═══ Input data ═══

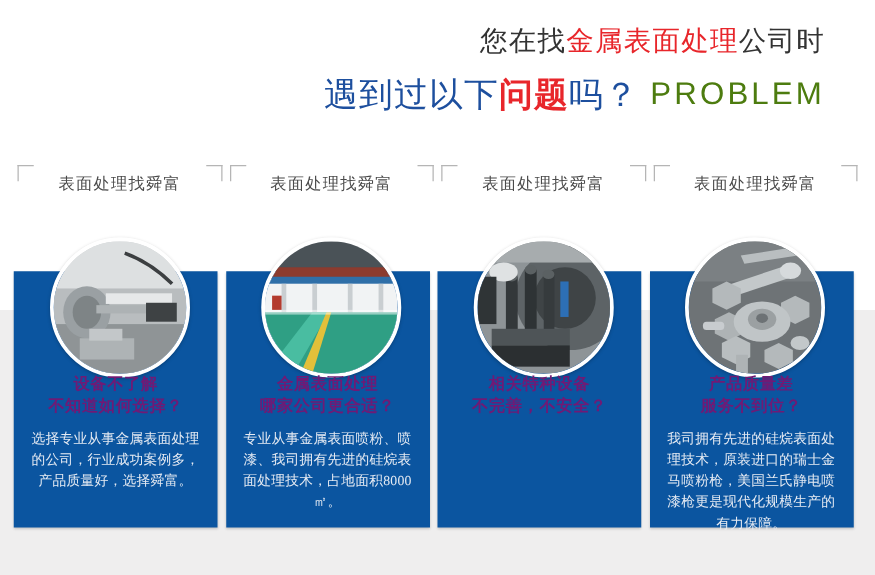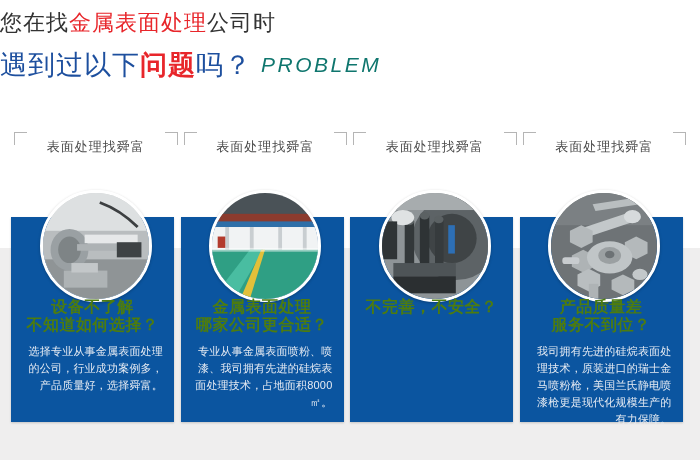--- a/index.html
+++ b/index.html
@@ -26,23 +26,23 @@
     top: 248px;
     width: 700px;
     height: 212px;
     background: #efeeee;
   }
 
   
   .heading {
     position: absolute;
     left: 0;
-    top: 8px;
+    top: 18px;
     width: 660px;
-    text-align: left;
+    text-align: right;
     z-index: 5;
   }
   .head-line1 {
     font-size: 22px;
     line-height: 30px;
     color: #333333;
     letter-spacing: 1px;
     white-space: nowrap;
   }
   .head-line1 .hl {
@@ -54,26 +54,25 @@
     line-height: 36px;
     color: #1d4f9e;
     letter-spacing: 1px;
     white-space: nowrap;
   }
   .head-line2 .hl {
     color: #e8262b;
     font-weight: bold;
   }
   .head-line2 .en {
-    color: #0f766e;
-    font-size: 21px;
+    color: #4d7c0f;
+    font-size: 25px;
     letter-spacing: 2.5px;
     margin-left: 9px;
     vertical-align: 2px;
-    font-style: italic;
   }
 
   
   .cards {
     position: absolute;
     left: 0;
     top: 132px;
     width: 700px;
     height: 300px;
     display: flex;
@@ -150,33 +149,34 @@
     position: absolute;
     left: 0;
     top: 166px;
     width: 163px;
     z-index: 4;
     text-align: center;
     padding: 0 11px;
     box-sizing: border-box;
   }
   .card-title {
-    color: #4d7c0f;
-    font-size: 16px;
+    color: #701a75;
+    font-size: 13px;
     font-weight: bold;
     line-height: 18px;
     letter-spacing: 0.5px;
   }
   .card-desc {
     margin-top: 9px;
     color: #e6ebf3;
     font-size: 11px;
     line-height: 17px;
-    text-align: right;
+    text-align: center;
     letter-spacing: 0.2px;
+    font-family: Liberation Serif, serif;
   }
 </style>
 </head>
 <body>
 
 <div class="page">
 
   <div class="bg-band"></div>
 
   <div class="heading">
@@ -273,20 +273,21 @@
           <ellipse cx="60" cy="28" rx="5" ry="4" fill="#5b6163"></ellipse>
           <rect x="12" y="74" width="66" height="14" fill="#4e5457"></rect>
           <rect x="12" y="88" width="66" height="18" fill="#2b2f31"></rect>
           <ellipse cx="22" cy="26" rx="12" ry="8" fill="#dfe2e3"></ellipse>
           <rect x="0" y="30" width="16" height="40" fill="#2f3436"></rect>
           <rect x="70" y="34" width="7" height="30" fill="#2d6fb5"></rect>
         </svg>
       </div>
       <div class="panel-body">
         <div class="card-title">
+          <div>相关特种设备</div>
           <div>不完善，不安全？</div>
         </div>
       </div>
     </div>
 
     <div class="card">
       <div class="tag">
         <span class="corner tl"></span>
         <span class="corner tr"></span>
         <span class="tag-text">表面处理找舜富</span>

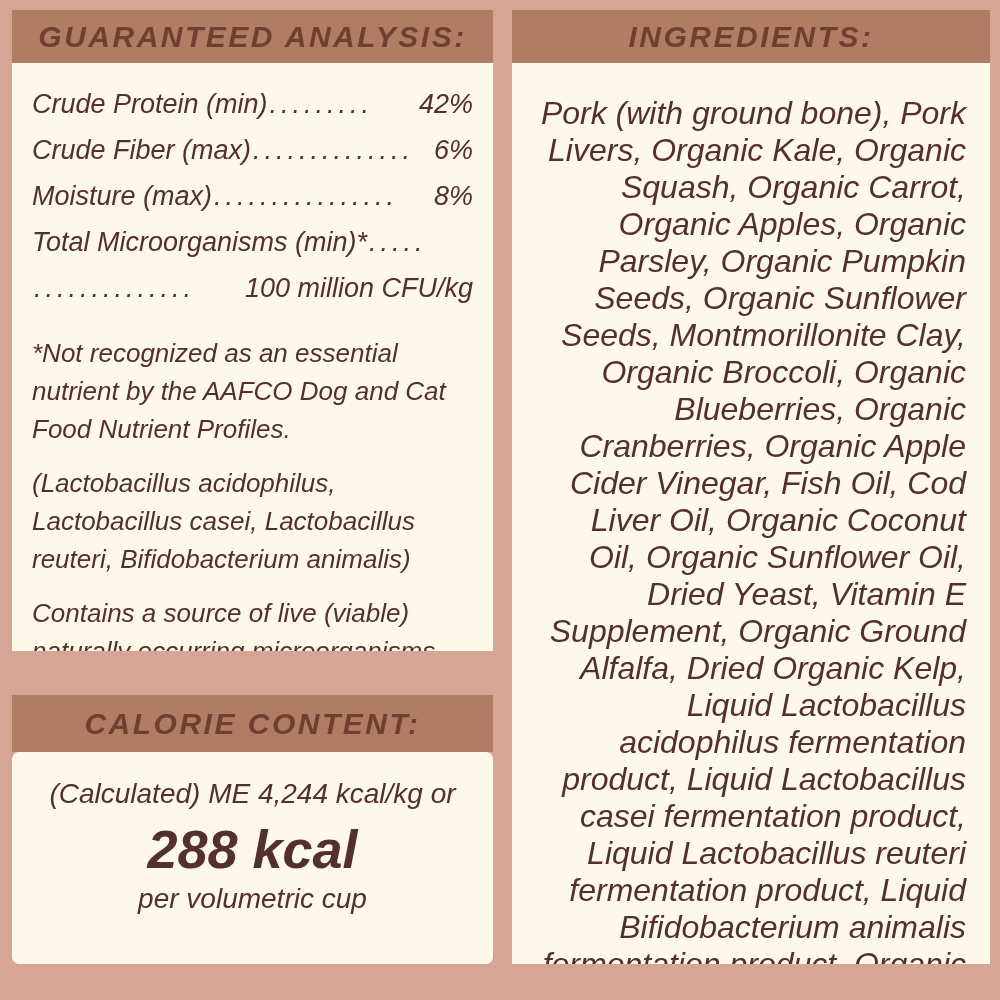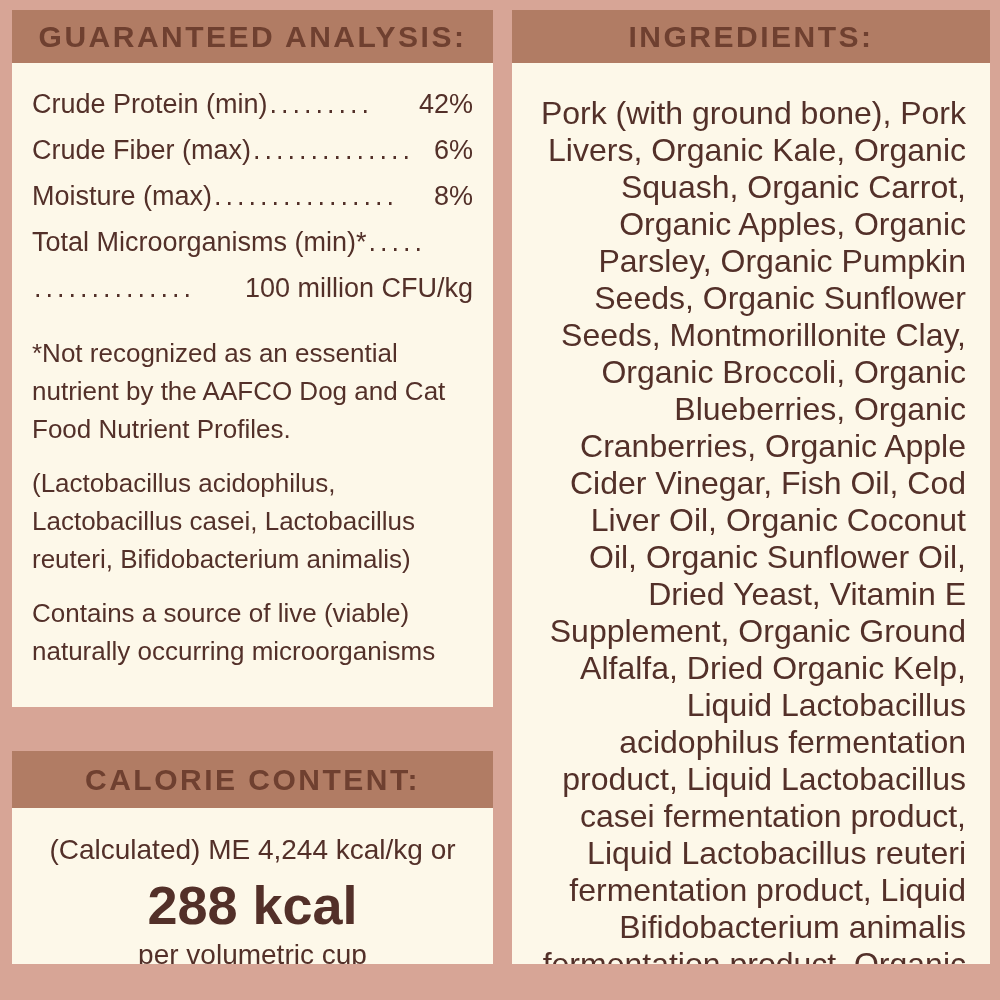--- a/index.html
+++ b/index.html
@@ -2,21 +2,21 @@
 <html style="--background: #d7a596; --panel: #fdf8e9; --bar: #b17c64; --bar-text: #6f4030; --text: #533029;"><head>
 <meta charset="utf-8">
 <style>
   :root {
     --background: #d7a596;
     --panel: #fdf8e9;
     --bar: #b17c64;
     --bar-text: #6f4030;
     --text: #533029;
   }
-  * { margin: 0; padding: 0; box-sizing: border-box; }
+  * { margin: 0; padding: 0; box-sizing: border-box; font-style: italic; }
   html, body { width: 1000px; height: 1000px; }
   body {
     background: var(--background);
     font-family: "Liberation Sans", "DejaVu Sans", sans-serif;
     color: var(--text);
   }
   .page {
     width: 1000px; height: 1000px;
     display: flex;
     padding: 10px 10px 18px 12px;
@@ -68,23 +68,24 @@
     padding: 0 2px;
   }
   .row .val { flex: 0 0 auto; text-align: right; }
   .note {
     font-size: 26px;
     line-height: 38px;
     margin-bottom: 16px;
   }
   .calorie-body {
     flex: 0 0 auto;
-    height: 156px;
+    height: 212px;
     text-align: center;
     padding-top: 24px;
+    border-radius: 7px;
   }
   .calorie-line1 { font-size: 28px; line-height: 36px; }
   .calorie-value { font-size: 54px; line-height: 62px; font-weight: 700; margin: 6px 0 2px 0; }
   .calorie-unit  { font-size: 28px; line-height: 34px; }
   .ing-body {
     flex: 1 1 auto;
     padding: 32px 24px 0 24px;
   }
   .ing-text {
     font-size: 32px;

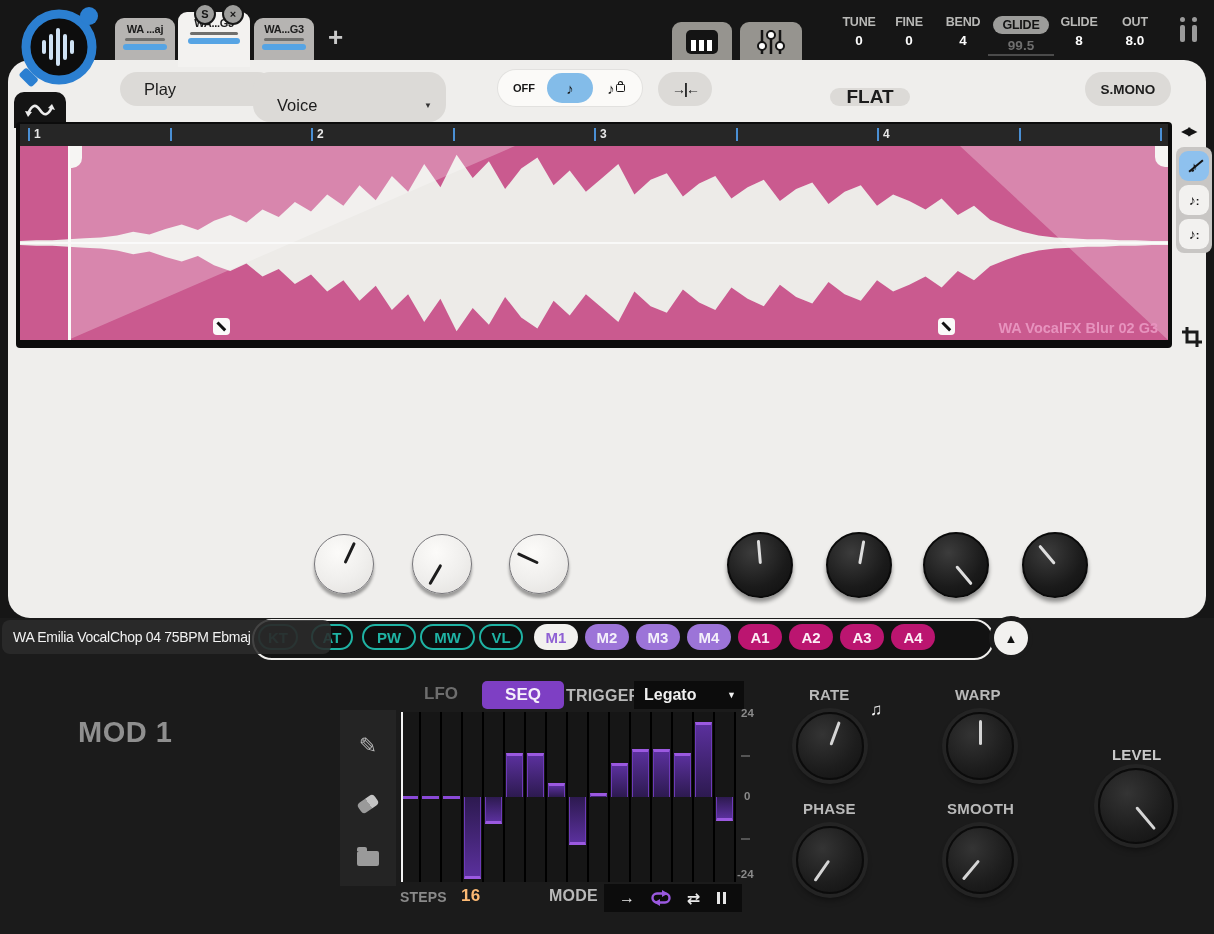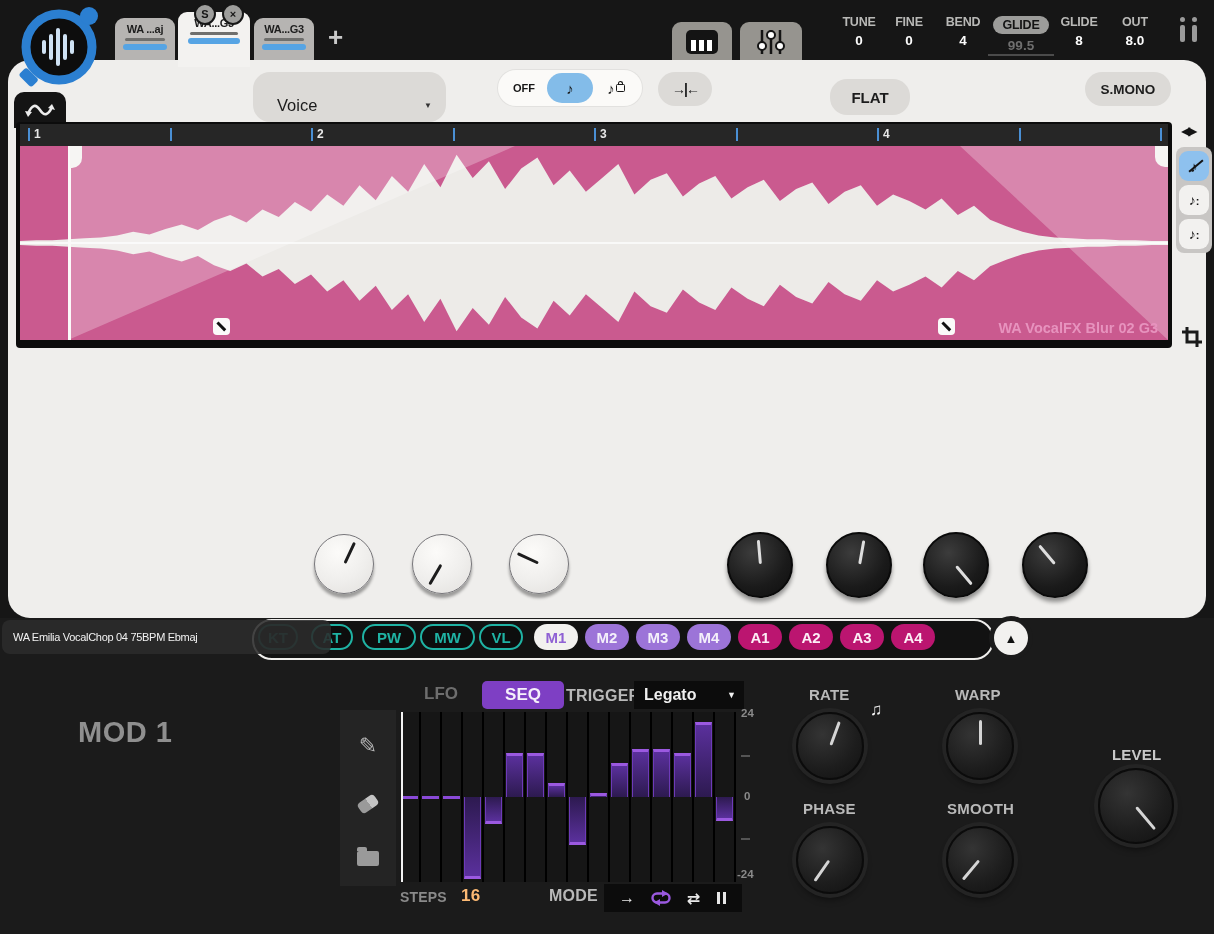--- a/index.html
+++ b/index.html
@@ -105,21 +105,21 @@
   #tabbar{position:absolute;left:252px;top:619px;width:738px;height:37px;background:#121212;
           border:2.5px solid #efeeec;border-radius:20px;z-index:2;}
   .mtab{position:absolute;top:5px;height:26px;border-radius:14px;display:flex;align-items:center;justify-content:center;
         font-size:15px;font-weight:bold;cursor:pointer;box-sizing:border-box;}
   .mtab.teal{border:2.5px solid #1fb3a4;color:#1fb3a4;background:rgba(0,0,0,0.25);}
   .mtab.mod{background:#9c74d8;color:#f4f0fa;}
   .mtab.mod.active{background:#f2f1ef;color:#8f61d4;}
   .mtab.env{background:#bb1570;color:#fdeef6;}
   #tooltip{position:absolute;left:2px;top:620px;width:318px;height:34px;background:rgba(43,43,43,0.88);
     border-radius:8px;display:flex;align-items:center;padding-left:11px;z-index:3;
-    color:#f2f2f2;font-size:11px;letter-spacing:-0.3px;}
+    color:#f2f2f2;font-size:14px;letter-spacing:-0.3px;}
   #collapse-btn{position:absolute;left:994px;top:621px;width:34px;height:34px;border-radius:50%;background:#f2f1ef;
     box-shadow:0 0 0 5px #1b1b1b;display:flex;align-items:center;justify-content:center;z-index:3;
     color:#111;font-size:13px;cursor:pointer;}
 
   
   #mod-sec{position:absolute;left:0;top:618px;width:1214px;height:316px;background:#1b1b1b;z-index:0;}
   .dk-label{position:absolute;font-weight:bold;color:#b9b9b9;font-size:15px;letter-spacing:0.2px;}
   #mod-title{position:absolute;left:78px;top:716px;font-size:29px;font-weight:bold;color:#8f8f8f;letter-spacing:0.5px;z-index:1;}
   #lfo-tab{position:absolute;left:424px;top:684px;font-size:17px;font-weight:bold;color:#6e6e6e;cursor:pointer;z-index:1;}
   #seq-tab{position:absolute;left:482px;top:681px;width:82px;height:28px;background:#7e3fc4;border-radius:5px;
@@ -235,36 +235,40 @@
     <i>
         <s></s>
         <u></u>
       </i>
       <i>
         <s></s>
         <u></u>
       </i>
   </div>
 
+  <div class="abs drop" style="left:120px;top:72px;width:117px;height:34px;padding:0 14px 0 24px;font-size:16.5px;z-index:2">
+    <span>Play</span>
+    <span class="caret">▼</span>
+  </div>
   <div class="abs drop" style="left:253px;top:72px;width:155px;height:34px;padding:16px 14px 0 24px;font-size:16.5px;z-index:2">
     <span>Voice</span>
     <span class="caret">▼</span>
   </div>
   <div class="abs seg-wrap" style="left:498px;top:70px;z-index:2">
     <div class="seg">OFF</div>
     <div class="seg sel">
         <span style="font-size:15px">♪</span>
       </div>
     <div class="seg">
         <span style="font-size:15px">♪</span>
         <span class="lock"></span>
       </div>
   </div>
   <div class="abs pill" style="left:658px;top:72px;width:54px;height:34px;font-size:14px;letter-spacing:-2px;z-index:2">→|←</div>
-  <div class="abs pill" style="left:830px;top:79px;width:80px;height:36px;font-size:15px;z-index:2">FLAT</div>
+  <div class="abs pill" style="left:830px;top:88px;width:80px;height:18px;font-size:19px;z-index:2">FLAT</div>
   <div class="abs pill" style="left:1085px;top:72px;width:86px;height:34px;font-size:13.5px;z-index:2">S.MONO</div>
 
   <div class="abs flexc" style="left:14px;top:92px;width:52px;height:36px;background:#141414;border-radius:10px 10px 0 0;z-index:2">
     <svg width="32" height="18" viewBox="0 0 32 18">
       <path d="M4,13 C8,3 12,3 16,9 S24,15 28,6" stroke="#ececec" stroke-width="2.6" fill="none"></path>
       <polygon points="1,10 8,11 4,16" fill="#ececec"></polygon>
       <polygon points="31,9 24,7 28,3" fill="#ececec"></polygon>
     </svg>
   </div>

═══

## Work to complete
Taking the records above, retype every line from the one with "z-index: 4;" down to the one with "-273,20 +273,21 @@", exactly and with nothing else.

## Response box
     z-index: 4;
     text-align: center;
     padding: 0 11px;
     box-sizing: border-box;
   }
   .card-title {
-    color: #4d7c0f;
-    font-size: 16px;
+    color: #701a75;
+    font-size: 13px;
     font-weight: bold;
     line-height: 18px;
     letter-spacing: 0.5px;
   }
   .card-desc {
     margin-top: 9px;
     color: #e6ebf3;
     font-size: 11px;
     line-height: 17px;
-    text-align: right;
+    text-align: center;
     letter-spacing: 0.2px;
+    font-family: Liberation Serif, serif;
   }
 </style>
 </head>
 <body>
 
 <div class="page">
 
   <div class="bg-band"></div>
 
   <div class="heading">
@@ -273,20 +273,21 @@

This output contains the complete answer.